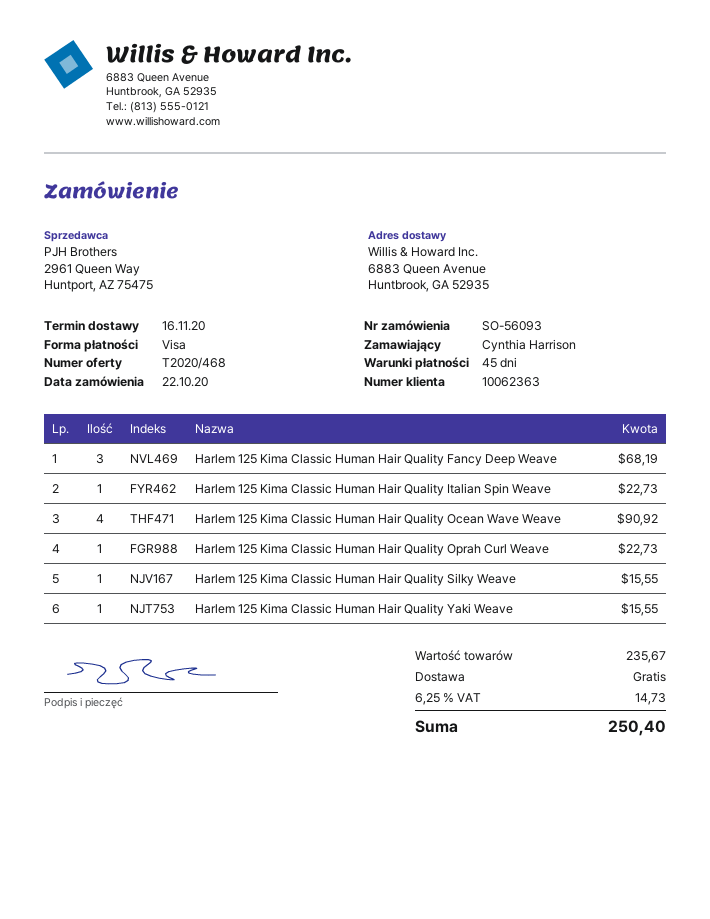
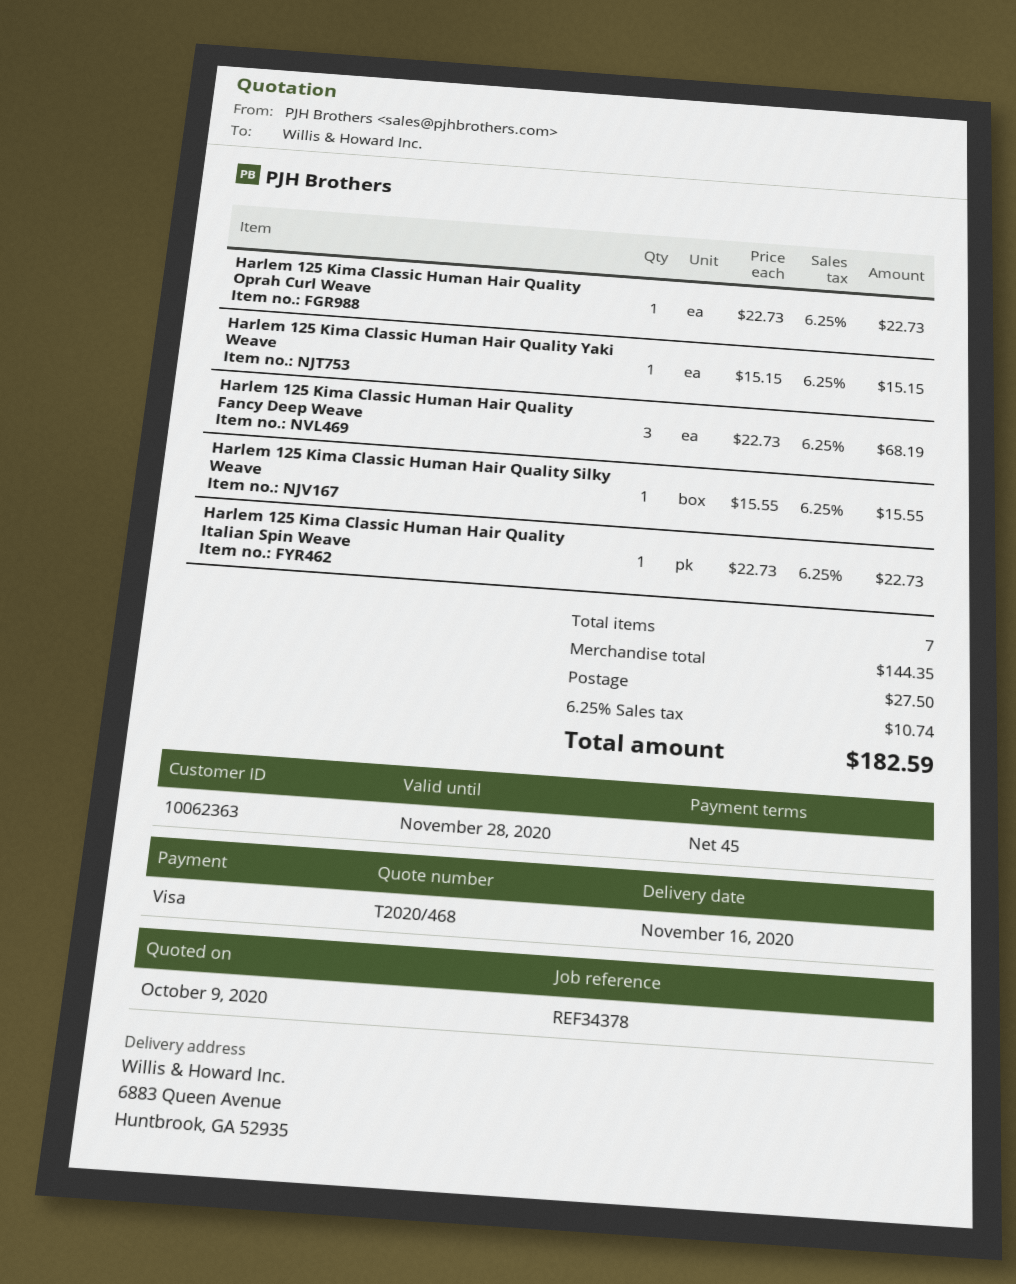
Harlem 125 Kima Classic Human Hair Quality Ocean Wave Weave: 4 for 90.92 -> none
Harlem 125 Kima Classic Human Hair Quality Yaki Weave: 1 for 15.55 -> 1 for 15.15
subtotal: 235.67 -> 144.35
shipping: 0.00 -> 27.50
tax: 6.25% = 14.73 -> 6.25% = 10.74
total: 250.40 -> 182.59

- [YOUR ASSIGNMENT]: Final part of the records: return the line that contains "subtotal: 235.67 -> 144.35" and every line after it, exactly, with no other lines added.

- [RESPONSE TO THE EXERCISE]:
subtotal: 235.67 -> 144.35
shipping: 0.00 -> 27.50
tax: 6.25% = 14.73 -> 6.25% = 10.74
total: 250.40 -> 182.59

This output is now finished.